Pourquoi faire héberger ses données professionnelles par des tiers?

En faisant appel à un centre de données, les risques de vols, incendies et problèmes techniques sont nettement diminués, comparé à un stockage dans ses propres bureaux. Dans ces centres, tout est pensé pour la sécurité et la conservation de la data. Et malgré cette délocalisation, les documents sont instantanément consultables puisqu’il y a du très haut débit.

Où la Suisse se situe-t-elle dans ce marché?

Elle est très bien placée. Je pense au rapport du Data Center Risk Index, réalisé par un cabinet indépendant américain, dans lequel la Suisse gravit chaque année les échelons pour se hisser aujourd’hui au troisième rang des pays les plus sûrs pour héberger ses données. Et ce, selon plusieurs critères: le coût et la sécurité énergétique, la bande passante, la stabilité politique, le faible risque de catastrophes naturelles et des aspects économiques, comme la facilité à faire des affaires.

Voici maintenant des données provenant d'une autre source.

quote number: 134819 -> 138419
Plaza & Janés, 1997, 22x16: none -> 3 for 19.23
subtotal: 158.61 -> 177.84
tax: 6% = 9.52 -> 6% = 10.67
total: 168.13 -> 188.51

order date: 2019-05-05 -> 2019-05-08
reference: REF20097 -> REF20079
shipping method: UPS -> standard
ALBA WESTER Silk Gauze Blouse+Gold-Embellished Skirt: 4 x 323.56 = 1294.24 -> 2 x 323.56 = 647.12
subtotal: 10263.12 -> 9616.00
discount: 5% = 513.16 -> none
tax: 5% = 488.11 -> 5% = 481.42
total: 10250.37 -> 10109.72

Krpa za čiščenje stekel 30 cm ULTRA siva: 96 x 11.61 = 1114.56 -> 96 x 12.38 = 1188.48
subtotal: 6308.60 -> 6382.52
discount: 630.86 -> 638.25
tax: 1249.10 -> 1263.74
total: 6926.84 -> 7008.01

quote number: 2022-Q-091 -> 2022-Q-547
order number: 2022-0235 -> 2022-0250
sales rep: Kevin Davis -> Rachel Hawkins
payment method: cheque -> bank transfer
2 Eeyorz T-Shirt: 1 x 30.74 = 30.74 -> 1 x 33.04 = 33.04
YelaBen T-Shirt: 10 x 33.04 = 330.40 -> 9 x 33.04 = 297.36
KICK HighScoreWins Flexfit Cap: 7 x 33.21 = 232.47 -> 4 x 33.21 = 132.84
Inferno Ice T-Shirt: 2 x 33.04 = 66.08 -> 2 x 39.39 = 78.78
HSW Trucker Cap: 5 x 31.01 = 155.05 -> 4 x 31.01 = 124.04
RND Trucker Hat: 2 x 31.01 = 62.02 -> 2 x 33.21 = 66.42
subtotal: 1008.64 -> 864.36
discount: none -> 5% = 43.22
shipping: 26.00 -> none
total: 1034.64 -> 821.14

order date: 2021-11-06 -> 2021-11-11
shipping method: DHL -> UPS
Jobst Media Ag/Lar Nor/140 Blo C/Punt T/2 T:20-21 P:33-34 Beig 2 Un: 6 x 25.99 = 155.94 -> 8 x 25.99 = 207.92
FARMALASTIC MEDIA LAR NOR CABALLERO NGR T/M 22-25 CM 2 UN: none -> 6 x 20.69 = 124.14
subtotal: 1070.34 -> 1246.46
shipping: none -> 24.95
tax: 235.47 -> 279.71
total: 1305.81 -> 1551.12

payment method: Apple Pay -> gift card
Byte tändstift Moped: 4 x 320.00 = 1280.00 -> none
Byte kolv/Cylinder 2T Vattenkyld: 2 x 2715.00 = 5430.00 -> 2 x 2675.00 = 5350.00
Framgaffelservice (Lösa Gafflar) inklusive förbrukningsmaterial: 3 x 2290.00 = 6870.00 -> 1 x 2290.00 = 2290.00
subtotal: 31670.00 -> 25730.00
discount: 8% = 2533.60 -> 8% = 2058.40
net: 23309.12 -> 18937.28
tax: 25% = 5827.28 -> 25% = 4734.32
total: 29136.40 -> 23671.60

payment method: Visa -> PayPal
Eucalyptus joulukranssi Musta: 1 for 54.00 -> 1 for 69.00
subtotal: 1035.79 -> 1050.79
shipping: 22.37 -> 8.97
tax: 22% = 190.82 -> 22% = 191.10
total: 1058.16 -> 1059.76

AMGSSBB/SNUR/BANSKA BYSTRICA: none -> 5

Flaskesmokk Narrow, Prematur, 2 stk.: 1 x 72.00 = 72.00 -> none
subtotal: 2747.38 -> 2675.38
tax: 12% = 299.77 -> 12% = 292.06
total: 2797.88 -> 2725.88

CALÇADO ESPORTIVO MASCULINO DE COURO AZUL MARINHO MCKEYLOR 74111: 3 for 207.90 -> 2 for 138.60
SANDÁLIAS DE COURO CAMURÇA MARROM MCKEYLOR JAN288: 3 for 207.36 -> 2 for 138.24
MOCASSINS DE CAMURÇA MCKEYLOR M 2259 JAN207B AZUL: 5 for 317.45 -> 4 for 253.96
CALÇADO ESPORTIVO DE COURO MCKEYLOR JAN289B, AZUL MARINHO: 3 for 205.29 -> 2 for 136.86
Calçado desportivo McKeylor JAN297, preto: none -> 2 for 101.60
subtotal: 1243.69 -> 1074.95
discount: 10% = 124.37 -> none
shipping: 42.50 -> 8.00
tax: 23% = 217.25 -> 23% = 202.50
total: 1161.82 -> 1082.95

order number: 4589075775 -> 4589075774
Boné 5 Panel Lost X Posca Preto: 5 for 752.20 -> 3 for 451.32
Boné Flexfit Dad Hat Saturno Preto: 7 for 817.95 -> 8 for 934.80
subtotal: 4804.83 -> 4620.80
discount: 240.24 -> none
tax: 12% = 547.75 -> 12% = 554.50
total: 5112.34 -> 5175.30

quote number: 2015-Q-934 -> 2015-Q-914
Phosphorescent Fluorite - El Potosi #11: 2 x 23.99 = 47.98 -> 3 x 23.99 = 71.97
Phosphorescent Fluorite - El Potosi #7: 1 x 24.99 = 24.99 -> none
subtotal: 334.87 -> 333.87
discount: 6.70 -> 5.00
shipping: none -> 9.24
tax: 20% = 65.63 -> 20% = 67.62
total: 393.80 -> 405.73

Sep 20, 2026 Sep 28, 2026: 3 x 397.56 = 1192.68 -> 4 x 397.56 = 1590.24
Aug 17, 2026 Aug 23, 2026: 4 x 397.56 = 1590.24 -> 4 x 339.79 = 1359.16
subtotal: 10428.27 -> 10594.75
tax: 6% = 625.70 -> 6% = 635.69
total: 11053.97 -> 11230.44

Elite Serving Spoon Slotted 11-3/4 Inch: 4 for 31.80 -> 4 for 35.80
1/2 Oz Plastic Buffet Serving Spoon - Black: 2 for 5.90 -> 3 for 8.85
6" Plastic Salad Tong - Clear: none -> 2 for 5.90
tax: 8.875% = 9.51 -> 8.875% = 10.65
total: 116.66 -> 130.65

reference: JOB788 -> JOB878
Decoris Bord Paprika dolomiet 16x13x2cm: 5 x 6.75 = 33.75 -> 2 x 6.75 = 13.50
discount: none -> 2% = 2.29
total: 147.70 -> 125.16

Concrètement, quels sont les avantages à stocker ses données ici?

Ils sont nombreux. Sur le plan légal, d’abord: nous sommes l’un des seuls pays qui possède une loi pour protéger les entreprises. Et les données sensibles doivent être particulièrement protégées, selon la loi fédérale sur la protection des données.

Ensuite, quand on parle de sécurité de la data, on parle aussi de confiance et de discrétion. Cela fait partie d’une culture spécifiquement helvétique, celle de la confidentialité, héritée du milieu bancaire.

Nous sommes aussi dans un pays neutre et stable, siège des grandes organisations internationales: il n’y a pas de risque de Brexit, avec les changements qui en découleraient.

Finalement, nous sommes l’un des Etats à la pointe en matière de technologies de l’information et d’innovation. Avec les EPF, nous avons les meilleures compétences pour protéger ces données.